Hurray! You’ve built an awesome (not healthcare service) business and are crushing it. Now it is time to find new markets, new products, new margins! Those healthcare folks seem to make a ridiculous margin and everyone hates their service. People love our product/service and we make mediocre margins: What if we expand into healthcare and bring our expertise in “______” (data, software, experience, logistics, engagement, marketing, advertising, etc.) to healthcare? I bet we could make a killing! See Walmart, Walgreens, Amazon, Microsoft, Google, etc. While they all could potentially make interesting contributions to healthcare, the usual pattern seems to be large public relations drive fanfare, billions of dollars spent, and little to show for it and a hasty retreat. Please prove me wrong in the comments with examples of positive success here, I desperately want to believe this could work.
You think you can fix health care if only…
This is a combination of the above two, stemming from a healthy mix of arrogance and ignorance. When I started in medicine it was the MBAs & Management Consultants saying “If only we had more spreadsheets (and blue blazers) we could fix healthcare!” Then it was the software companies: ”If only we had better healthcare software, or better technology in general!” The retailers: “If only we had better customer service!” We danced through big data (“if only we had more data!”) right into our present realm, AI “which can replace everyone!.” Again, please disprove me in the comments, I want to believe there is hope.

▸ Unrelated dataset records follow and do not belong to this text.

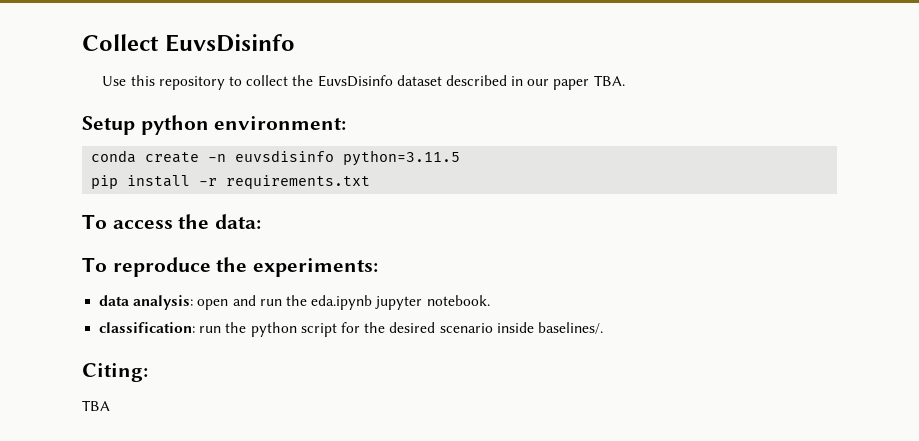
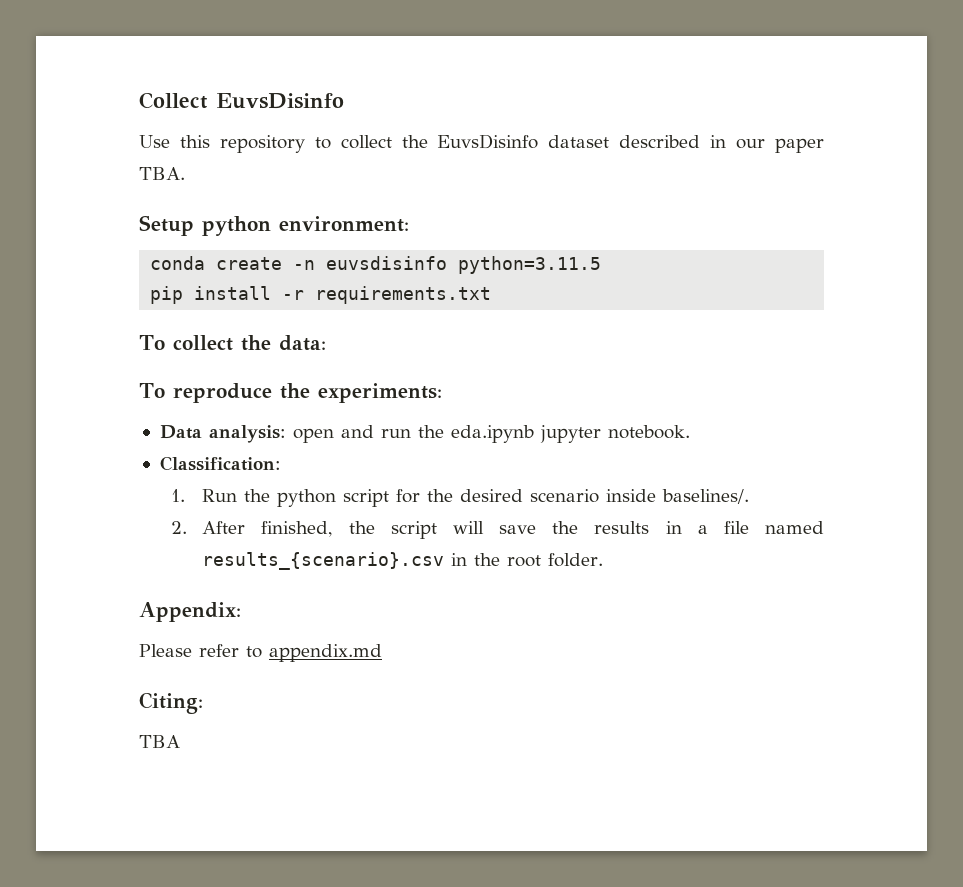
- To access the data:
+ To collect the data:
- data analysis: open and run the eda.ipynb jupyter notebook.
+ Data analysis: open and run the eda.ipynb jupyter notebook.
- classification: run the python script for the desired scenario inside baselines/.
+ Classification:
+ 1. Run the python script for the desired scenario inside baselines/.
+ 2. After finished, the script will save the results in a file named results_{scenario}.csv in the root folder.
+ Appendix:
+ Please refer to appendix.md

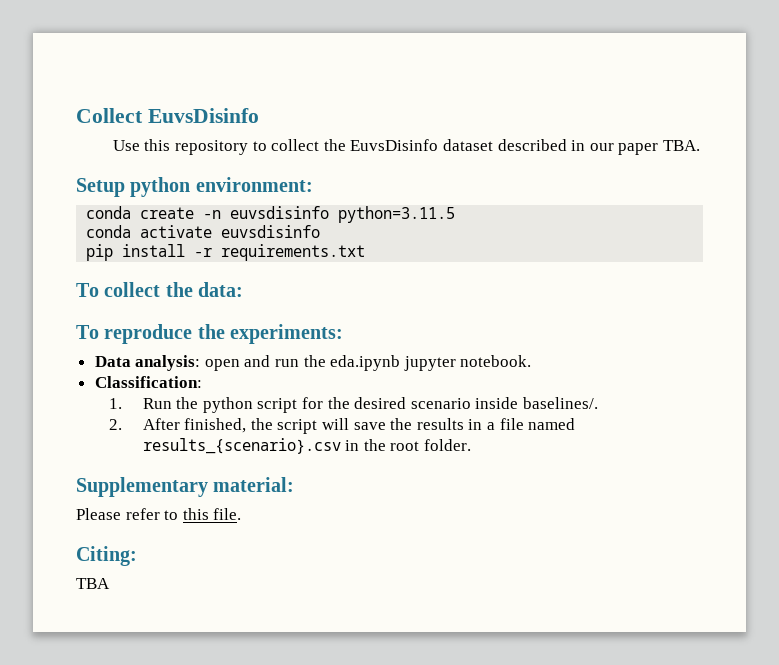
+ conda activate euvsdisinfo
- Appendix:
+ Supplementary material:
- Please refer to appendix.md
+ Please refer to this file.

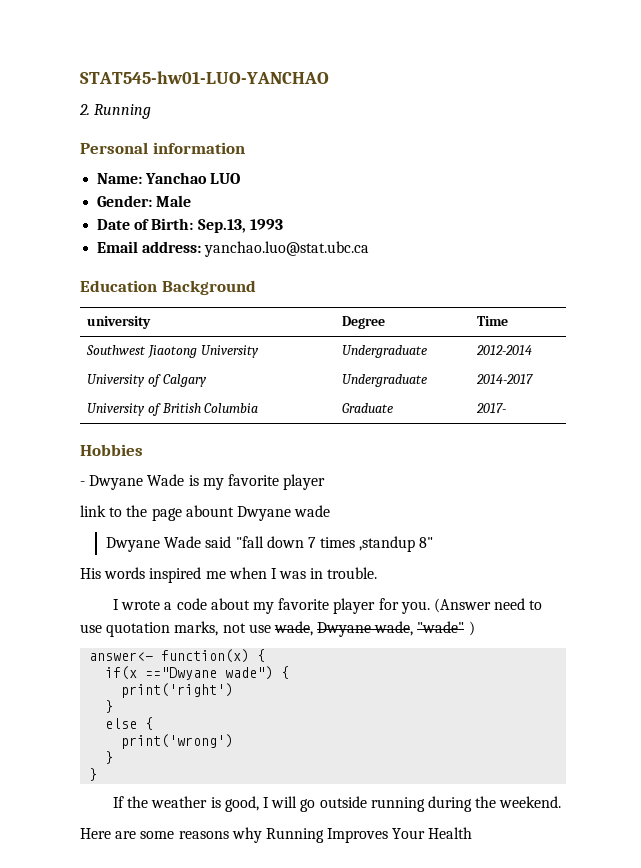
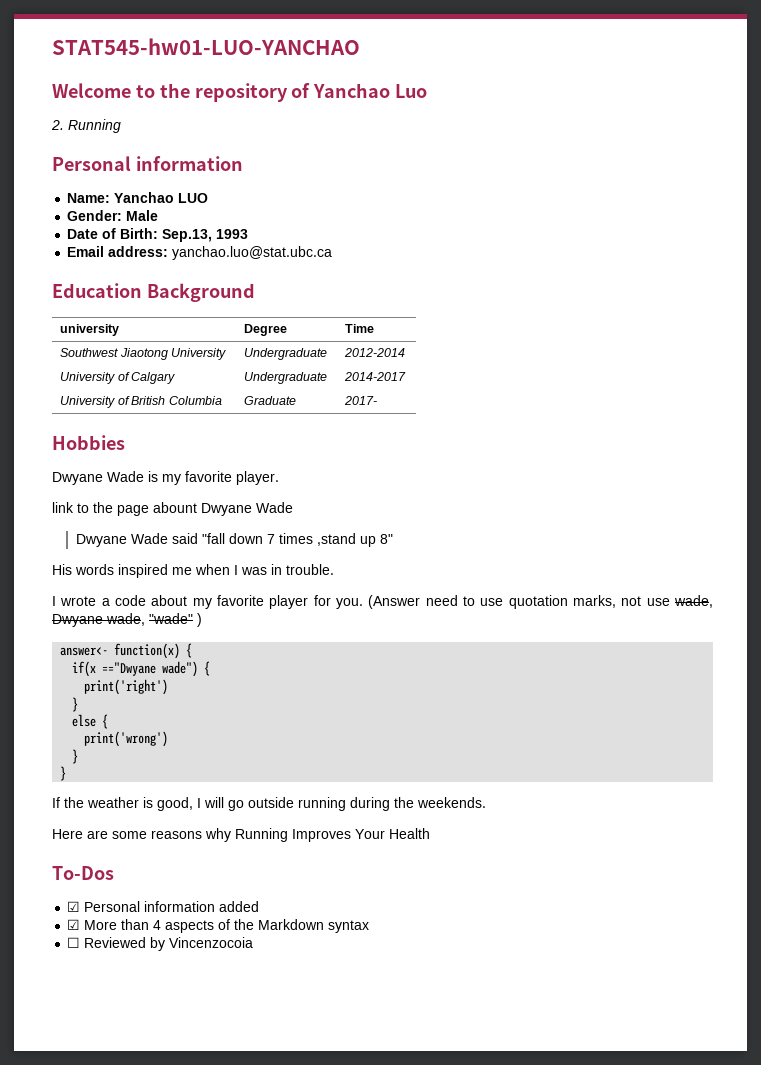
+ Welcome to the repository of Yanchao Luo
- - Dwyane Wade is my favorite player
+ Dwyane Wade is my favorite player.
- link to the page abount Dwyane wade
+ link to the page abount Dwyane Wade
- Dwyane Wade said "fall down 7 times ,standup 8"
+ Dwyane Wade said "fall down 7 times ,stand up 8"
- If the weather is good, I will go outside running during the weekend.
+ If the weather is good, I will go outside running during the weekends.
+ To-Dos
+ ☑ Personal information added
+ ☑ More than 4 aspects of the Markdown syntax
+ ☐ Reviewed by Vincenzocoia

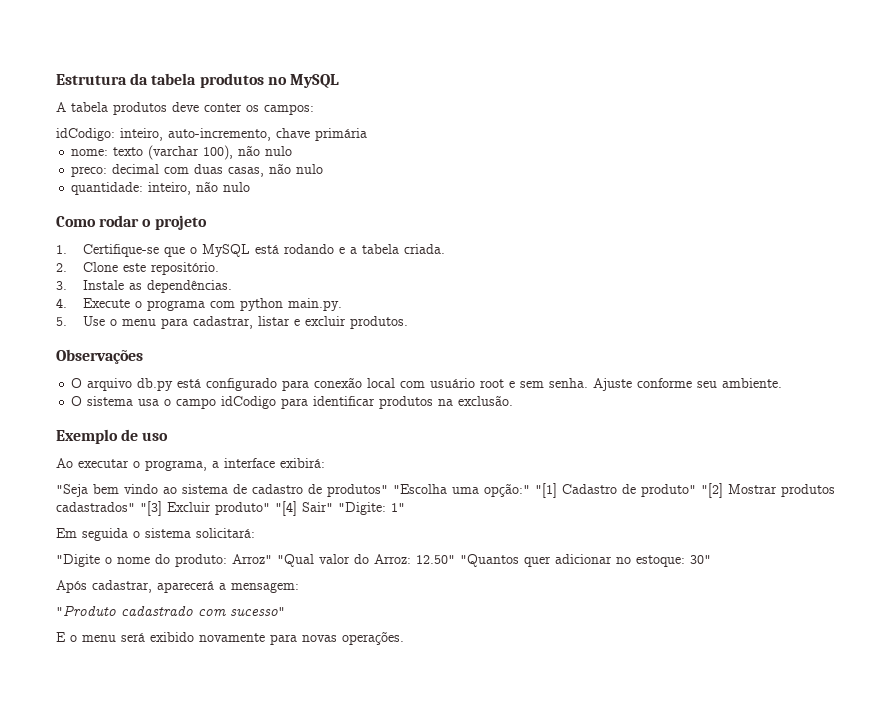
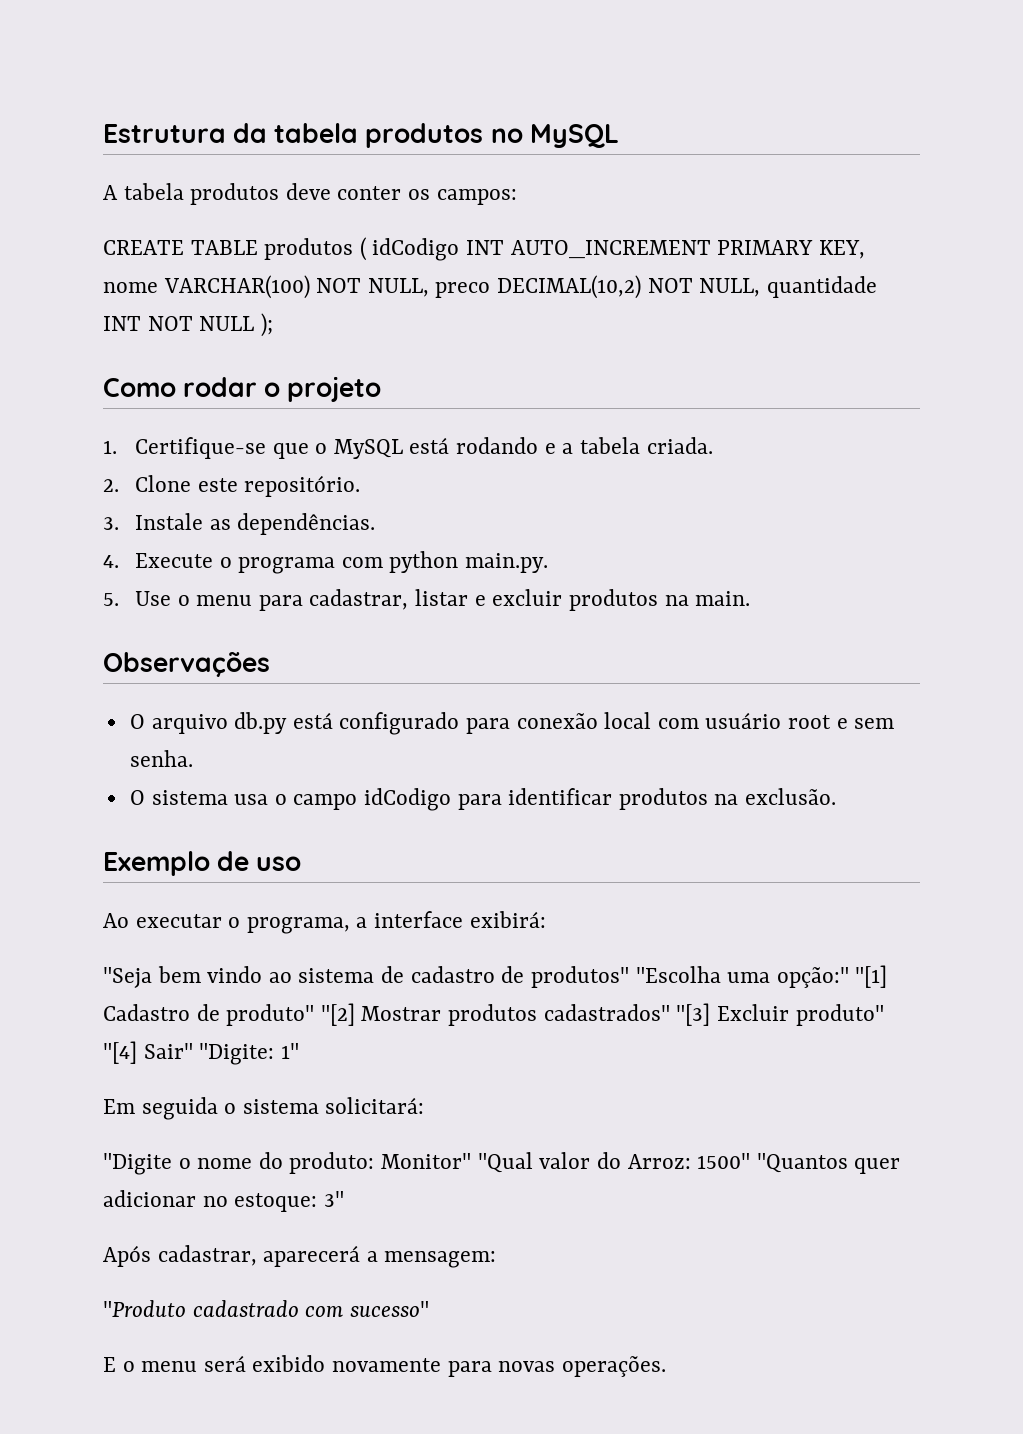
- idCodigo: inteiro, auto-incremento, chave primária
- nome: texto (varchar 100), não nulo
- preco: decimal com duas casas, não nulo
- quantidade: inteiro, não nulo
+ CREATE TABLE produtos ( idCodigo INT AUTO_INCREMENT PRIMARY KEY, nome VARCHAR(100) NOT NULL, preco DECIMAL(10,2) NOT NULL, quantidade INT NOT NULL );
- 5. Use o menu para cadastrar, listar e excluir produtos.
+ 5. Use o menu para cadastrar, listar e excluir produtos na main.
- Ajuste conforme seu ambiente.
- "Digite o nome do produto: Arroz" "Qual valor do Arroz: 12.50" "Quantos quer adicionar no estoque: 30"
+ "Digite o nome do produto: Monitor" "Qual valor do Arroz: 1500" "Quantos quer adicionar no estoque: 3"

It is not to say that these pivots and expansions are valueless or strategically invalid, rather that they are always much, much harder and take much longer, with greater capital requirements than whoever sells whomever on the initial pitch. Even when you take Hofstader’s Law into account. If you are going to make this pivot, do it soberly, quietly, and expect a decade of grueling work. It isn’t the optimism or vision that I chastise, it is the arrogance combined with covert (or overt) disdain for the people who have been doing this work for 2000 years. Only after you’ve hoisted a 250 pound woman onto a commode for the fourth time that day so she can clear her bowels for a colonoscopy prep (right in front of you), terrified that she has cancer, while you can feel her embarrassment, non-judgmentally ponder what brought both of you into that room that day and what her future might hold, can you begin to understand what healthcare is really about.
So why are health care services so hard?
First, let’s start with services in general: These companies tend to be fancy, their workers are well educated, sit at desks in air conditioned, well-designed environments and work on computers or conference rooms all day, or from home. The outside world rarely makes it in unless they want it to. Any drama, strife or trouble comes from internal politics, competition or other people in similar environments. All in all, these are cushy places to work – great work if you can get it! Maybe some part of the business has to deal with the actual customers and/or public, but notice how that is the part that is outsourced to a call center far, far away? Or a warehouse where none of the bosses ever go, or the first thing replaced with AI?
With B2B services you retain some of the control you have in your software-coworking-incubation-kombucha space. Everything is still very civilized. But if you meet the public, strap in! This is why retailers have an edge, they already do this part. Cars will drive through your storefronts. Bees will infest your IT closets. Employees will harass each other and patients; patients will harass your employees. Flat tires happen (with some people more than others). SOMEONE HAS TO CHANGE WALL CLOCKS ACROSS THE COUNTRY ON DAYLIGHT SAVINGS TIME.
This is all before the hardest part: You have to get people with different backgrounds, cultures, educational levels, languages and moods to behave in a similar way. Hard enough in retail where everyone comes in to buy something and you have to sell it to them. Now imagine the people coming in are sick, in pain, cognitively impaired, fighting with their spouses, intoxicated, speaking languages you do not. And they don’t want to be there.
Remember, consumer-focused engagement marketers, no one wants to consume healthcare, they want health. They are forced to consume healthcare. This alone invalidates most of the “consumerism” in healthcare. We aren’t willing shoppers, our circumstances have forced us to be here. The consumerism part really means, “Please don’t treat us like irritants while we are here being sick.” Industries like insurance, security, auto body shops, and fire fighting are more similar in that all of the customers are somewhat reluctant to be there and would be happier if not.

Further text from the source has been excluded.